IL-1β regulates the inflammatory response and promotes cellular growth, and tissue repair (Apte and Voronov 2002; Arend 2002; Dinarello 1996, 2005, 2009). It is produced by monocytes, macrophages, T cells, NK cells, neutrophils, keratinocytes, and fibroblasts (Guma et al. 2009; Burger and Dayer 2002; Dinarello 2005; Apte and Voronov 2002; Voronov et al. 2002). IL-1β can act as a stimulator of the production of other pro-inflammatory cytokines, including IFNγ and IL-6 (Tosato and Jones 1990; Cooper et al. 2001; Luo et al. 2003). When IL-1β levels are elevated inappropriately it contributes to chronic inflammation (Dinarello 2011). Elevated IL-1β is associated with a number of diseases including multiple sclerosis, rheumatoid arthritis, and cancer (Rossi et al. 2012; Choy and Panayi 2001; Arlt et al. 2002; Elaraj et al. 2006; Jin et al. 1997; Lewis and Varghese 2006; Muerkoster et al. 2006). A drug that decreases IL-1β levels is an approved treatment for rheumatoid arthritis (Dinarello 2011).

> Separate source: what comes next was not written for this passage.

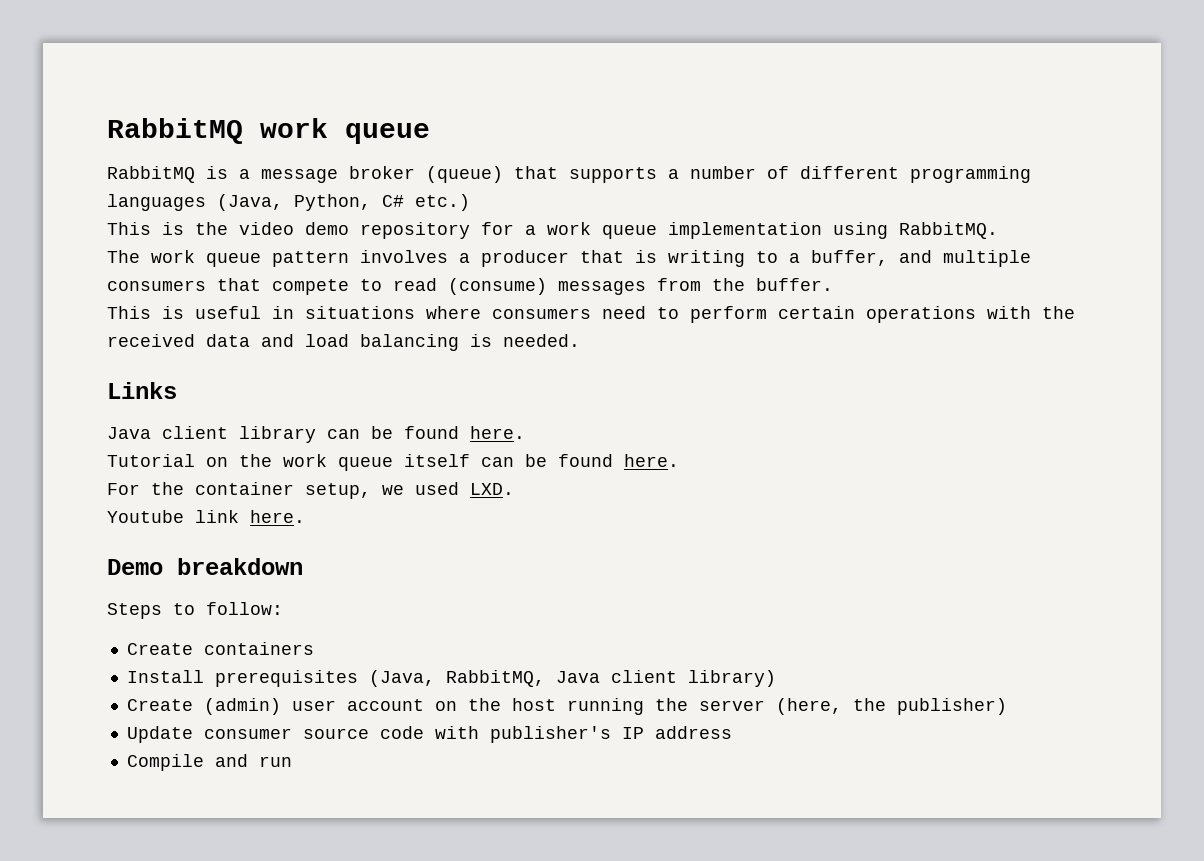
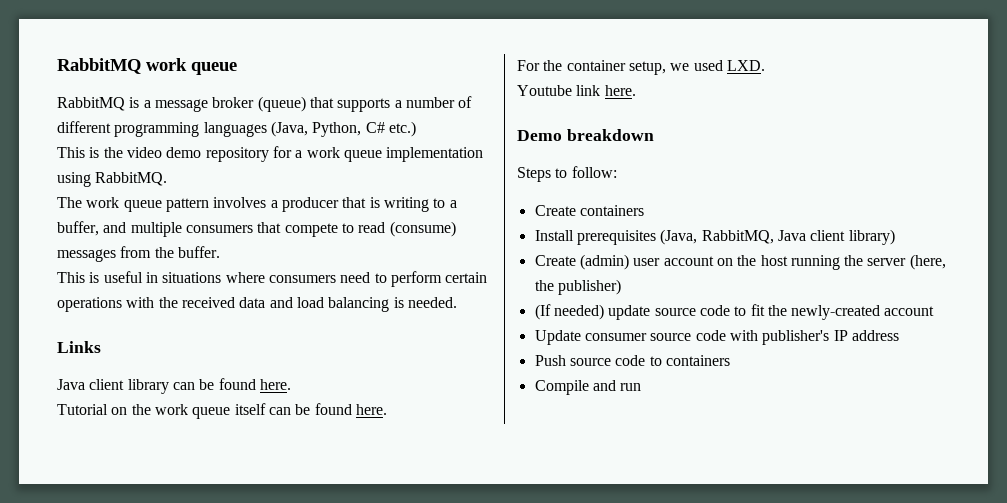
(1007, 706) none -> [534,304,935,320] // (If needed) update source code to fit the newly-created account
(732, 732) none -> [534,355,730,366] // Push source code to containers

Like IL-1β, IL-6 is a pro-inflammatory cytokine (22–27 kDA) (Kishimoto 1989) produced by a variety of cells types including lymphocytes, monocytes/macrophages, and granulocytes (Akira et al. 1993; Li and He 2006; Hall et al. 2010; Riedemann et al. 2004; Zimmermann et al. 2015, 2016). As with IL-1β, inappropriately elevated levels of IL-6 can lead to chronic inflammation (Tanaka et al. 2014) and increased IL-6 activity contributes to chronic inflammatory diseases such as colon cancer, colitis, rheumatoid arthritis, systemic lupus erythematosus, psoriasis, and Crohn’s disease (Gabay 2006; Atreya et al. 2000; Hurst et al. 2001). An antibody to the IL-6 receptor, tocilizumab, has been approved to treat rheumatoid arthritis (Tanaka et al. 2014).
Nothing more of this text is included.